TASK. All lines in the material containing the word "background" need to be copied.

RECORDS TO USE.
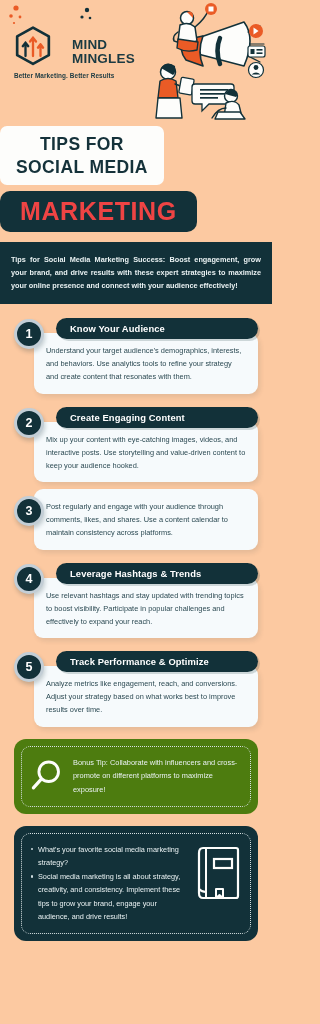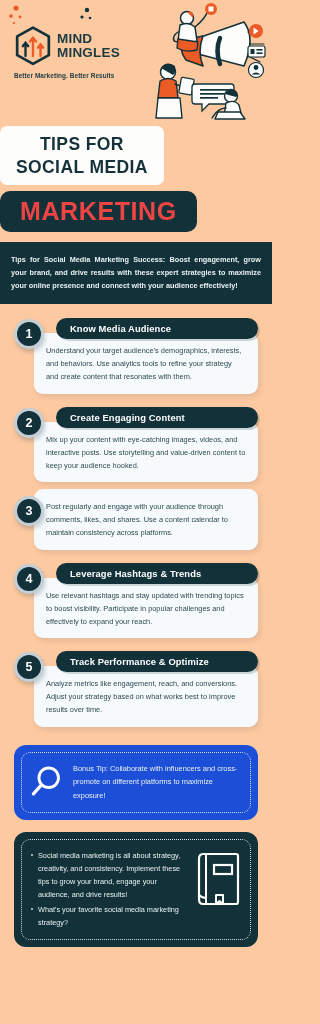--- a/index.html
+++ b/index.html
@@ -31,7 +31,7 @@
     top: 26px;
     width: 108px;
   }
-  .logo-row { display: flex; align-items: center; gap: 5px; }
+  .logo-row { display: flex; align-items: flex-end; gap: 20px; }
   .logo-mark { width: 38px; height: 40px; flex: 0 0 38px; }
   .logo-word {
     display: flex; flex-direction: column;

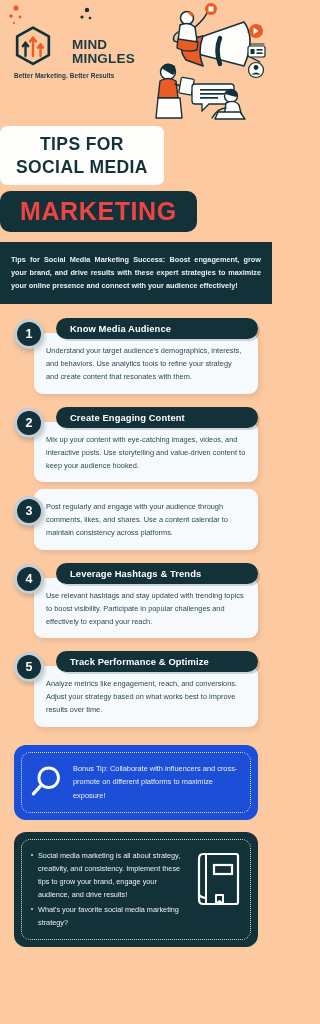--- a/index.html
+++ b/index.html
@@ -330,7 +330,7 @@
     <div class="tip">
       <div class="tip-num">1</div>
       <div class="tip-head">
-        <h3>Know Media Audience</h3>
+        <h3>Know Your Audience</h3>
       </div>
       <div class="tip-body">
         <p>Understand your target audience's demographics, interests, and behaviors. Use analytics tools to refine your strategy and create content that resonates with them.</p>

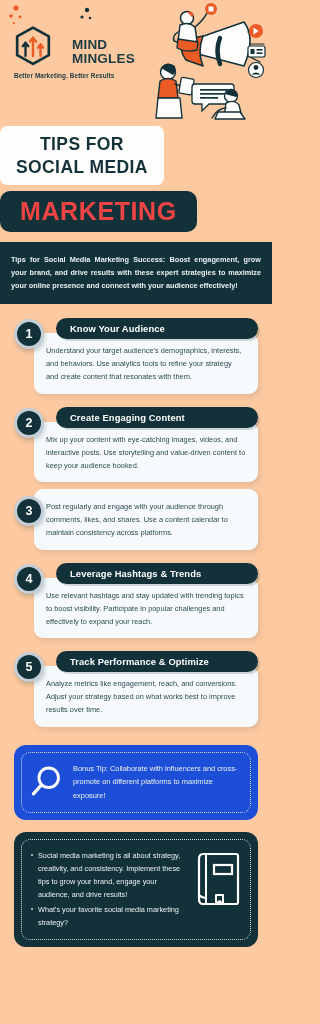--- a/index.html
+++ b/index.html
@@ -171,8 +171,8 @@
 
   
   .bonus {
-    margin: 18px 14px 0;
-    background: #1d4ed8;
+    margin: 12px 14px 0;
+    background: #4d7c0f;
     border-radius: 12px;
     padding: 7px;
   }

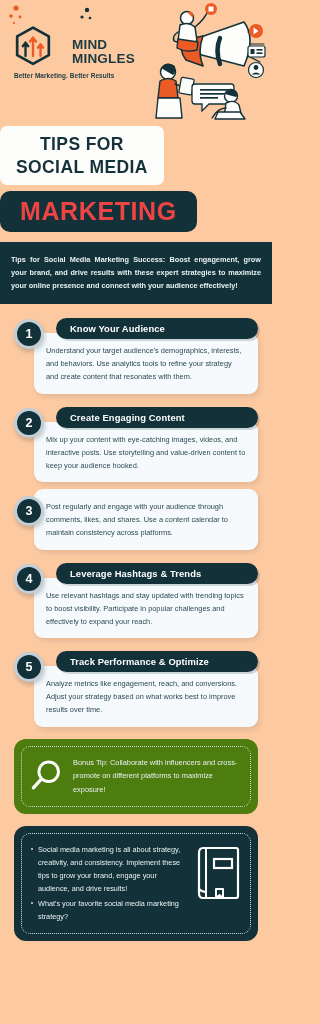--- a/index.html
+++ b/index.html
@@ -389,8 +389,8 @@
   <div class="conclusion">
     <div class="conclusion-inner">
       <ul class="bullets">
+        <li>What's your favorite social media marketing strategy?</li>
         <li>Social media marketing is all about strategy, creativity, and consistency. Implement these tips to grow your brand, engage your audience, and drive results!</li>
-        <li>What's your favorite social media marketing strategy?</li>
       </ul>
       <svg class="book-icon" viewBox="0 0 48 56">
         <path d="M9 3 h33 q2 0 2 2 v46 q0 2 -2 2 H9 q-4 0 -4 -5 V8 q0 -5 4 -5 Z" fill="none" stroke="#fdfdfb" stroke-width="2.2" stroke-linejoin="round"></path>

WRITTEN SOLUTION.
-    background: #1d4ed8;
+    background: #4d7c0f;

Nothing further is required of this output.